Although it wasn’t covered, it can probably be presumed that the adoption of the “pro-torture euphemism” also resulted in weakening public opposition to the practice.
That’s essentially what Compassion and Choices seeks to accomplish with getting the courts and the press to embrace “aid in dying” as distinct from assisted suicide. “Aid in dying” sounds like the comfort of hospice and palliative care for terminally ill people. The usage of the term divorces the public’s attitudes, values and emotions regarding suicide from assisted suicide. And the social distinction is the real one that assisted suicide advocates are after. As a society, we embrace the view that suicides are preventable tragedies. Assisted suicide advocates want us to embrace their terminology so that we’ll view old, ill and disabled people living too long as preventable tragedies.
But it turns out that “aid in dying” may already be on the way to obsolescence. Assisted suicide advocates have put themselves in a bind by insisting “aid in dying” refers to assisting the suicides of people whose deaths are imminent.

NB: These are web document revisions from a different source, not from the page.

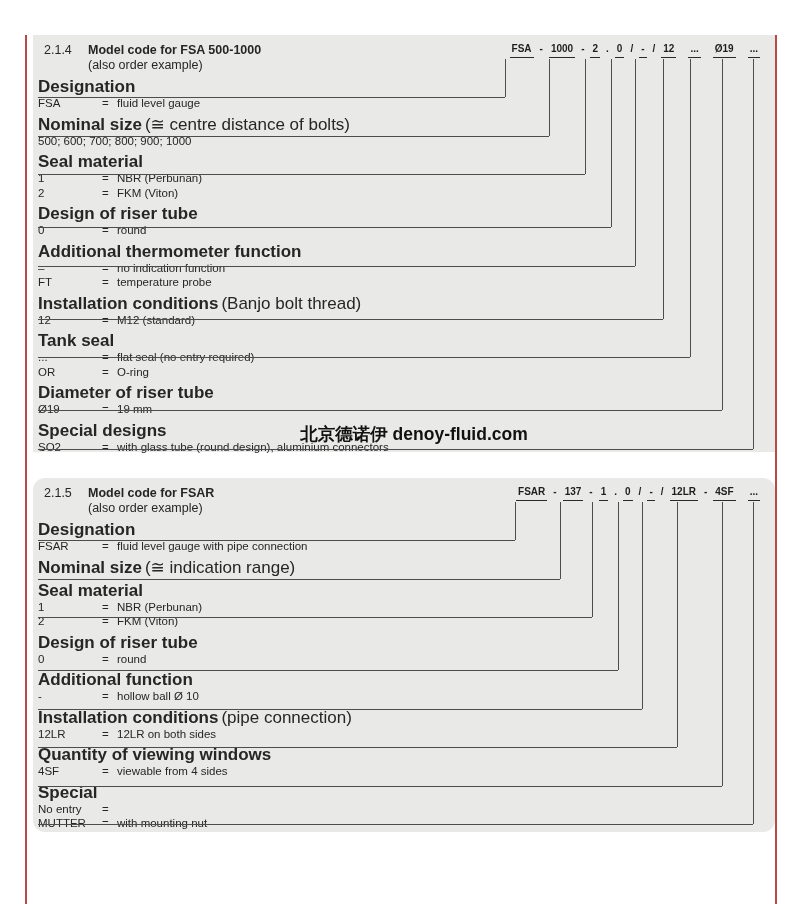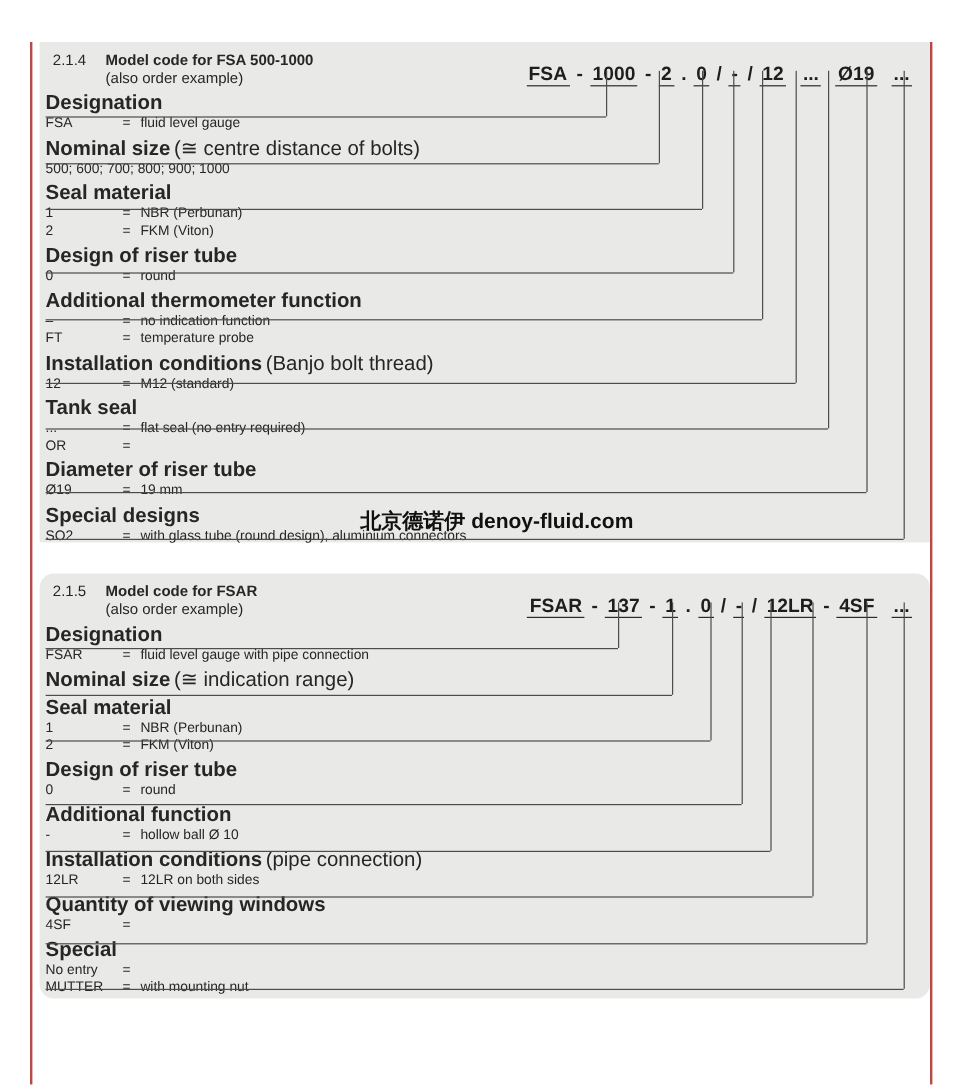--- a/index.html
+++ b/index.html
@@ -16,7 +16,7 @@
   .sec-num{display:inline-block;width:44px;}
   .sec-title{font-weight:bold;}
   .sec-sub{padding-left:44px;line-height:15px;}
-  .code-line{position:absolute;top:21px;right:12px;font-weight:bold;font-size:16px;
+  .code-line{position:absolute;top:7px;right:12px;font-weight:bold;font-size:10px;
              line-height:14px;white-space:nowrap;color:#1e1e1e;}
   .seg{display:inline-block;margin:0 3px;}
   .seg.u{border-bottom:1.5px solid #2b2b2b;padding:0 2px 1px 2px;}

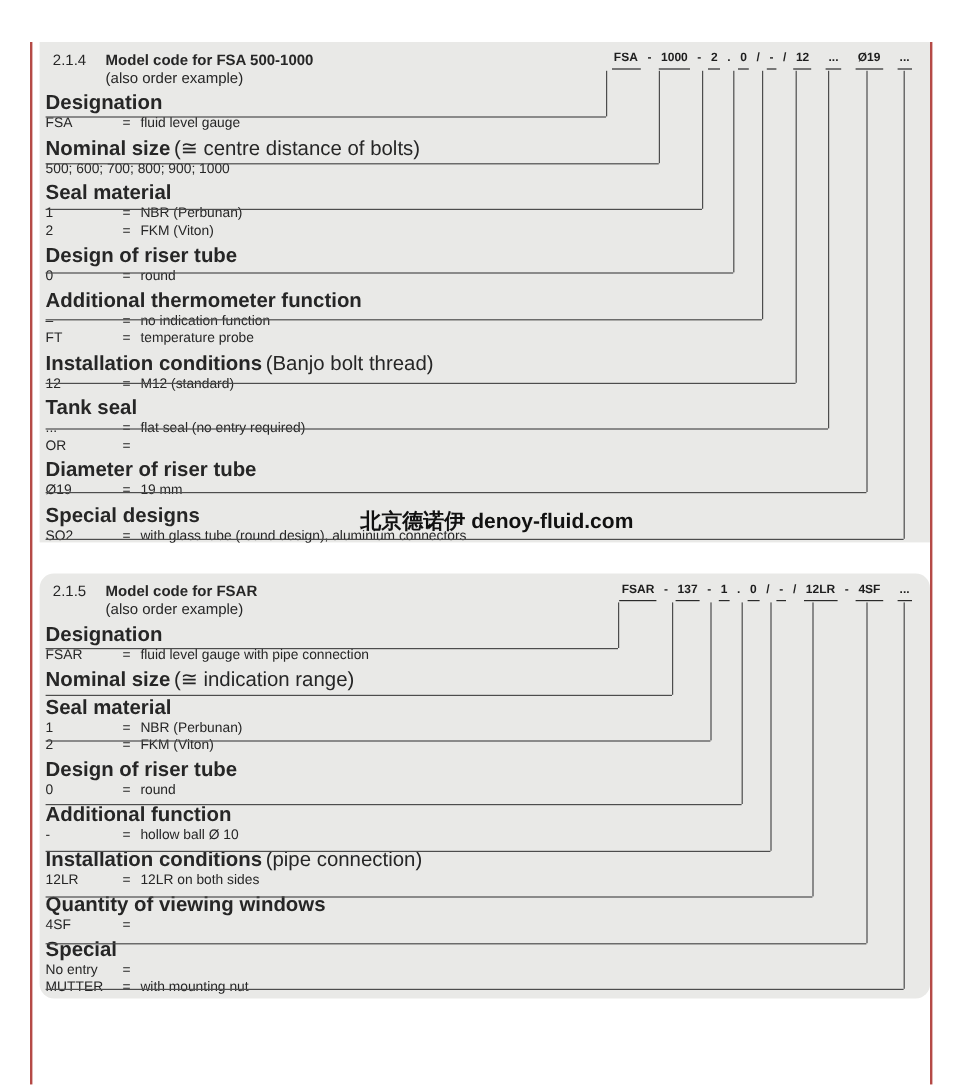--- a/index.html
+++ b/index.html
@@ -93,6 +93,7 @@
             </div><div class="item">
               <span class="icode">OR</span>
               <span class="ieq">=</span>
+              <span class="idesc">O-ring</span>
             </div></div>
           <div class="group"><div class="ghead"><span class="gmain">Diameter of riser tube</span></div><div class="item">
               <span class="icode">Ø19</span>

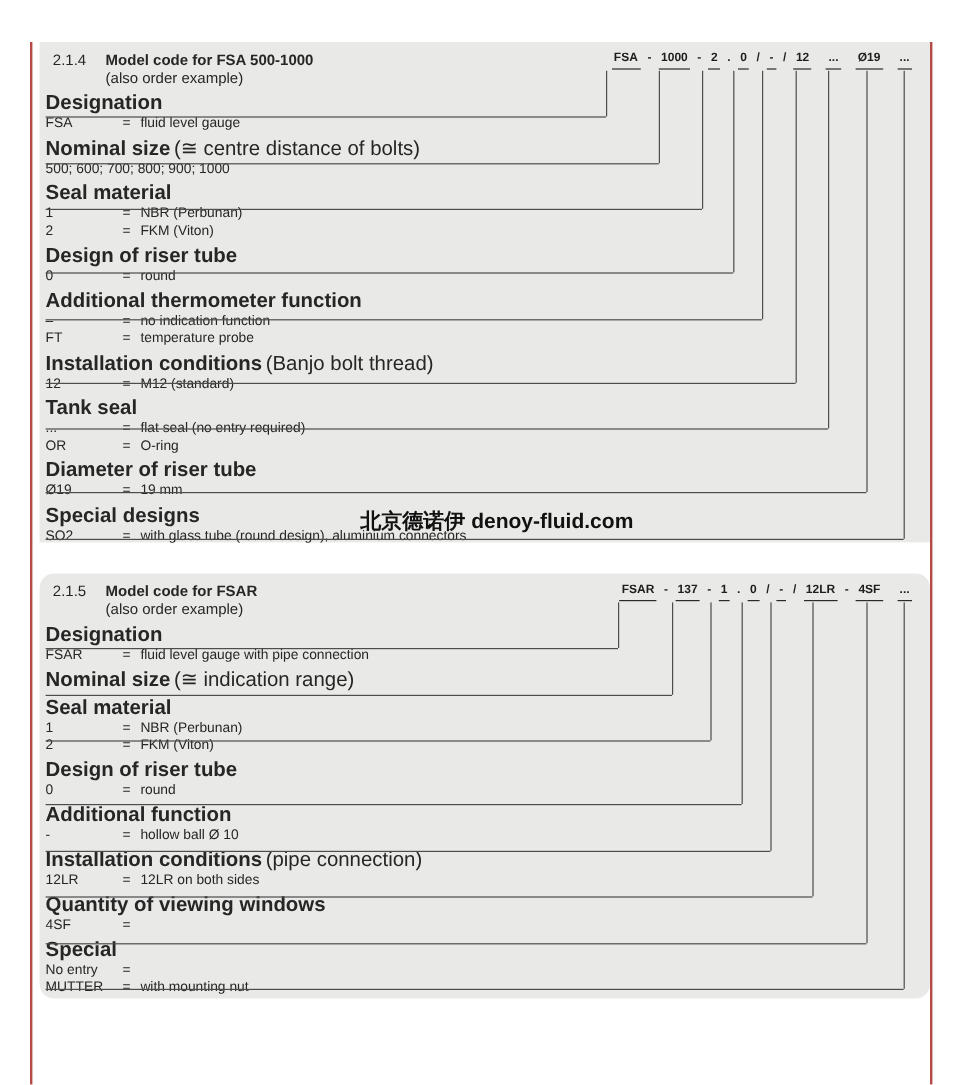--- a/index.html
+++ b/index.html
@@ -165,6 +165,7 @@
           <div class="group"><div class="ghead"><span class="gmain">Quantity of viewing windows</span></div><div class="item">
               <span class="icode">4SF</span>
               <span class="ieq">=</span>
+              <span class="idesc">viewable from 4 sides</span>
             </div></div>
           <div class="group"><div class="ghead"><span class="gmain">Special</span></div><div class="item">
               <span class="icode">No entry</span>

That means new terminology is needed for the next step.
By the “next step” I mean broader eligibility in terms of who gets a “hastened” death. If you read the quotes from Ms. Coombs Lee in Eckholm’s article carefully you’ll find that when talking about Compassion and Choices’ VSED – voluntarily stopping eating and drinking – program, she doesn’t mention anything about death being imminent to qualify. In fact, the first highly publicized instance of their program involved an elderly couple ending their lives together this way, when neither was imminently terminal. We’ve even heard that some people with spinal cord injury have gotten hospice assistance to die this way, although it’s unknown if Compassion and Choices was involved.
Saturday’s article also failed to take note that right now legislators in New Hampshire have introduced HB 1325, a bill that would legalize assisted suicide for the “terminally ill,” incredibly broadly defined as “an incurable and irreversible condition, for the end stage for which there is no known treatment which will alter its course to death, and which, in the opinion of the attending physician and consulting physician competent in that disease category, will result in premature death.”
That definition makes anyone with a significant chronic illness or disability “eligible” under this proposed statute, no matter how far off their “premature death” may be. Diabetes, spinal cord injury, multiple sclerosis – to name a few – can all shorten your life expectancy.
Obviously, assisted suicide advocates can’t refer to VSED and the NH bill as “aid in dying” if they stay true to their previous assertions about their rationale for the term. So what’s next? “Death with dignity” is. It’s already part of the language of many of the bills. And the term is even farther removed from the reality of helping a human being kill him or her self.
It’s not just hypothetical. Last month, the website governing.com published an article by David Levine promoting the use of “death with dignity” over any other term in pushing assisted suicide legislation. The article has been featured and lauded on Compassion and Choices’ Facebook page.
More and more, it looks like there’s a lot more enthusiasm for old, ill and disabled people having “death with dignity” (assisted suicide) available. Meanwhile, due to stagnant or shrinking supports through the social safety net, it’s getting harder to live – with or without dignity – if you’re old, ill and disabled.
Saturday’s article got enthusiastic responses from people supportive of Robert Mitton’s plan to commit suicide but didn’t drive many people to his blog – at least people who left comments. Meanwhile, at last report, he’s received a whole 45 dollars in donations. Like a lot of other disability activists, I suspect that’s pretty representative of society’s relative support, enthusiasm and commitment to helping us live compared to the enthusiasm to “compassionately” offer us “death with dignity.”